Inner Circle, Outer Circle...

First of all, before you read this, to make any sense of it at all, go read this posting over at A Motley Vision. I could summarize it, but, frankly, not that well, and it would be just as long as the original, so just go read it. I’ll wait until you get back.

Done? Ok, then…

He mentions that he’s not sure how the analogy he makes all works in something as small as the LDS market. In fact, it does. I have seen all three schools of thought that he mentions in my own interactions with other LDS musicians. Heck, I’ve seen them all in myself, but I’ll mention that later.

A while ago, at an LDS musicians group conference (hosted by the FCMA), I heard a speaker lay out a different analogy that covers similar concepts. This analogy helped me to grasp the different approaches. It’s not directly comparable to William’s, but it has similarities:

There's a circle, and all of us, as LDS musicians/artists, are standing in it. Some face inward, singing to the church. Their goal is to strengthen and to uplift those that are already members. These make no attempt to cross over to the larger markets. The best of these artists are both thought-provoking and inspiring. The worst come across as Sunday-school lessons set to music.

Others face outward, to singing to the outside world. These artists rarely carry religious messages, but rather sing about being generally good and living a good life. They are more analogous to the “integrationals”. Many of them view their musical work as being more missionary-ish.

As a subgroup here, there are some of these within the LDS market which will produce music that is very religious, but is more generically Christ-centered. It will avoid overt references to anything specifically Mormon, in an effort to approach the broader Christian market. These artists often find themselves alienated, since they’re often not “Mormon enough” to capture the LDS market, and are outright rejected by the mainstream Christian world.
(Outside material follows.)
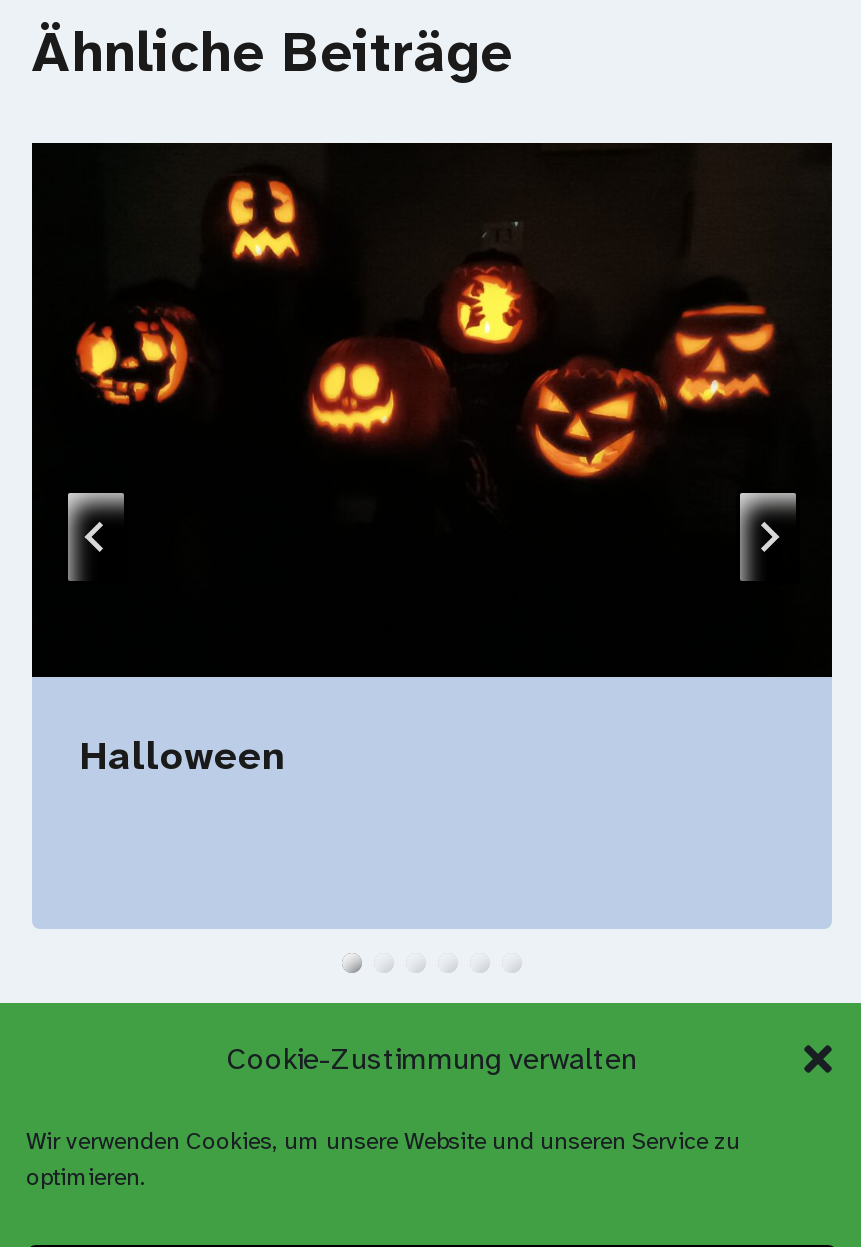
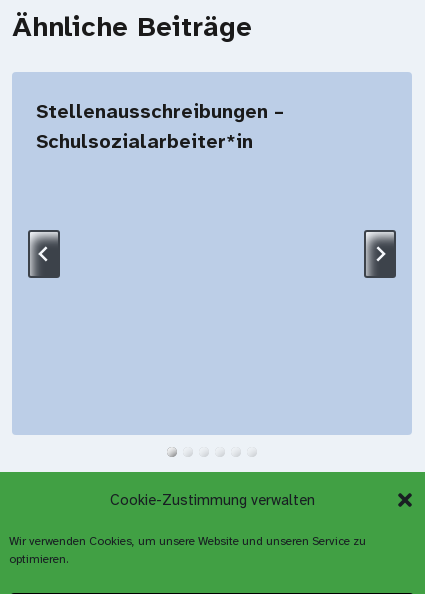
- [image]
- Halloween
+ [image]
+ Stellenausschreibungen –
+ Schulsozialarbeiter*in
The last group in the circle just sing where they are, and tend to not pay attention to which way they’re facing. They’re comparable to the “Transformationals”. They just create, and let the art fall where it may. This tends to make some of the most artistically satisfying music. However, the artists often have a very hard time marketing themselves, as there’s not a clear direction or focus for their art.
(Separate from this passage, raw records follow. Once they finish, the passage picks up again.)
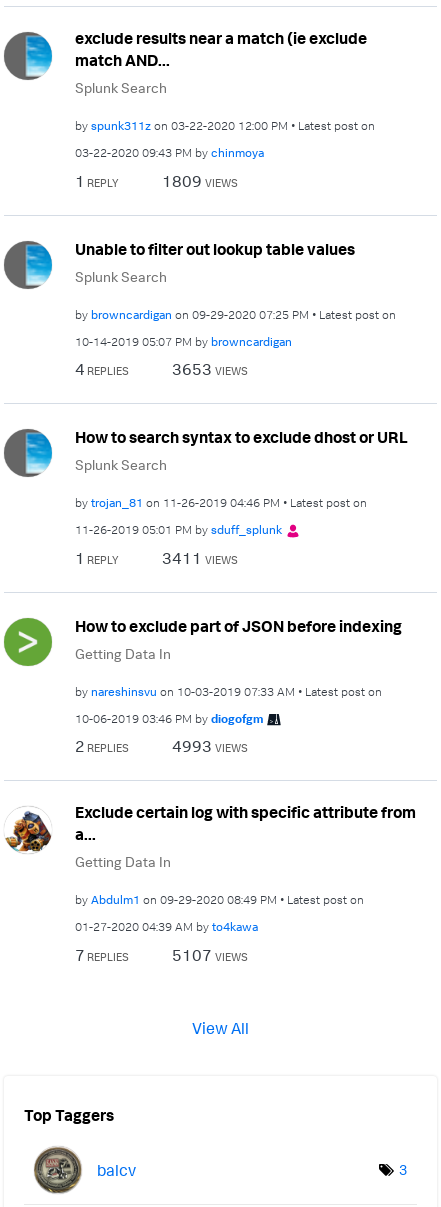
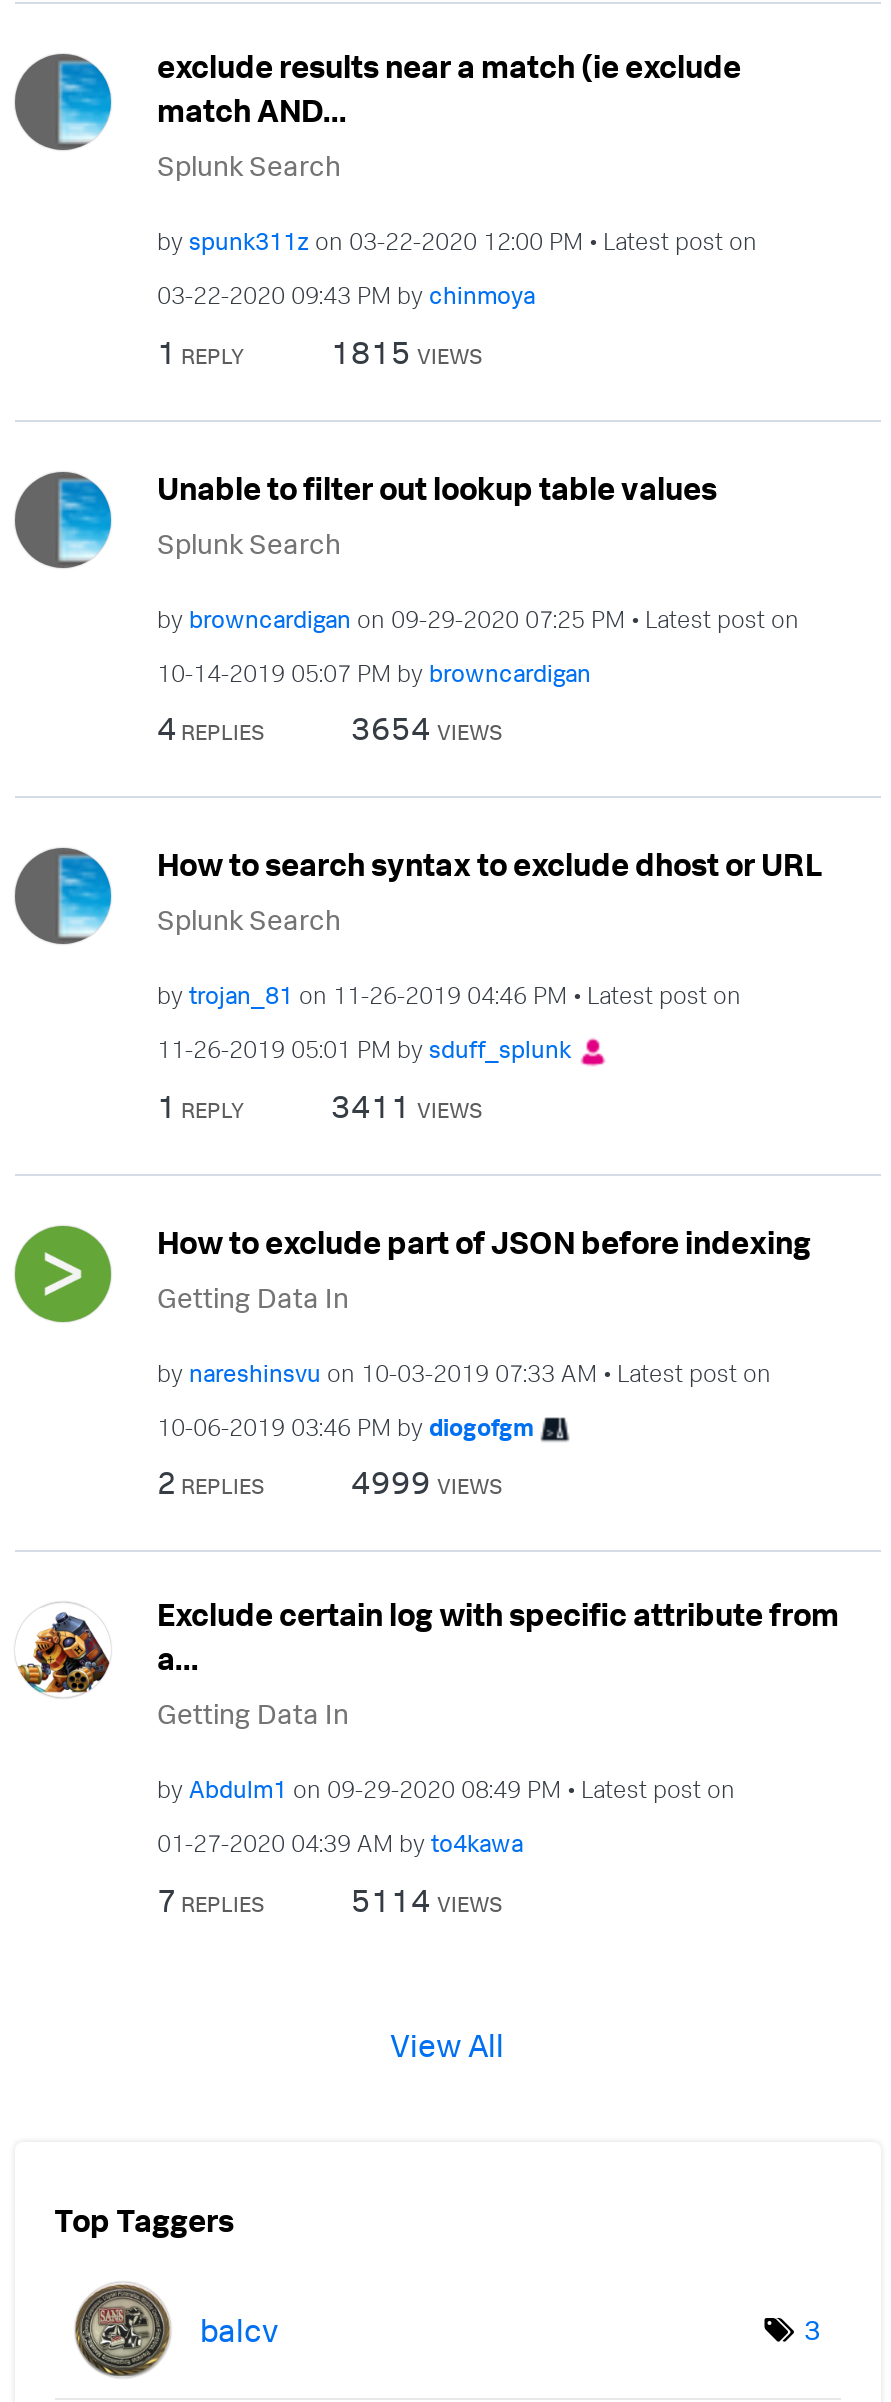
- 1809 VIEWS
+ 1815 VIEWS

- 3653 VIEWS
+ 3654 VIEWS

- 4993 VIEWS
+ 4999 VIEWS

- 5107 VIEWS
+ 5114 VIEWS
Because of my tendency to sit on fences and not take strong stands, my own music has at times fallen in each of the three categories. I definitely consider myself primarily a clean entertainer, but I also write songs that are purely “transformational”. I also feel very strongly that I am providing an alternative, and I often mimic mainstream styles, directed at an LDS market.

As I have tried to figure out where I stand, I’ve realized that I feel mostly “called” to face the inner circle. My goal is to take the musical sounds that I love (hard classic rock), and use it to strengthen those members of the church that also enjoy it. Because that segment of our membership is underserved by traditional LDS music. That’s the music I make, that’s the music I like to listen to, and so that’s what I share.

One thing I’ve noticed among LDS musicians is that there is a higher degree of tolerance among the different artists. Those that have chosen to face inward in the circle tend to not cast aspersions on those that choose to face the world, and vice versa. My general experience has been that we all want to help make good music and if that uplifts a particular audience so be it. In my limited experience, for example, in the world of LDS film, I’ve seen a lot of bitter intolerance, as if each creator had some sort of direct connection to “the right way to be”, and everyone else was off “ruining it for everyone”. That was very sad for me to see.

Mark Hansen


  1. Hi!

    My name is Yana. Let me introduce my proposal to you. Can we start collaborating with your Blog in order to place an article about our site to it?
    My contact is:

    I'm looking forward to hearing from you soon.

  2. Your essay made me miss Felicia Sorensen. Too bad her music didn't carry past those two albums she did.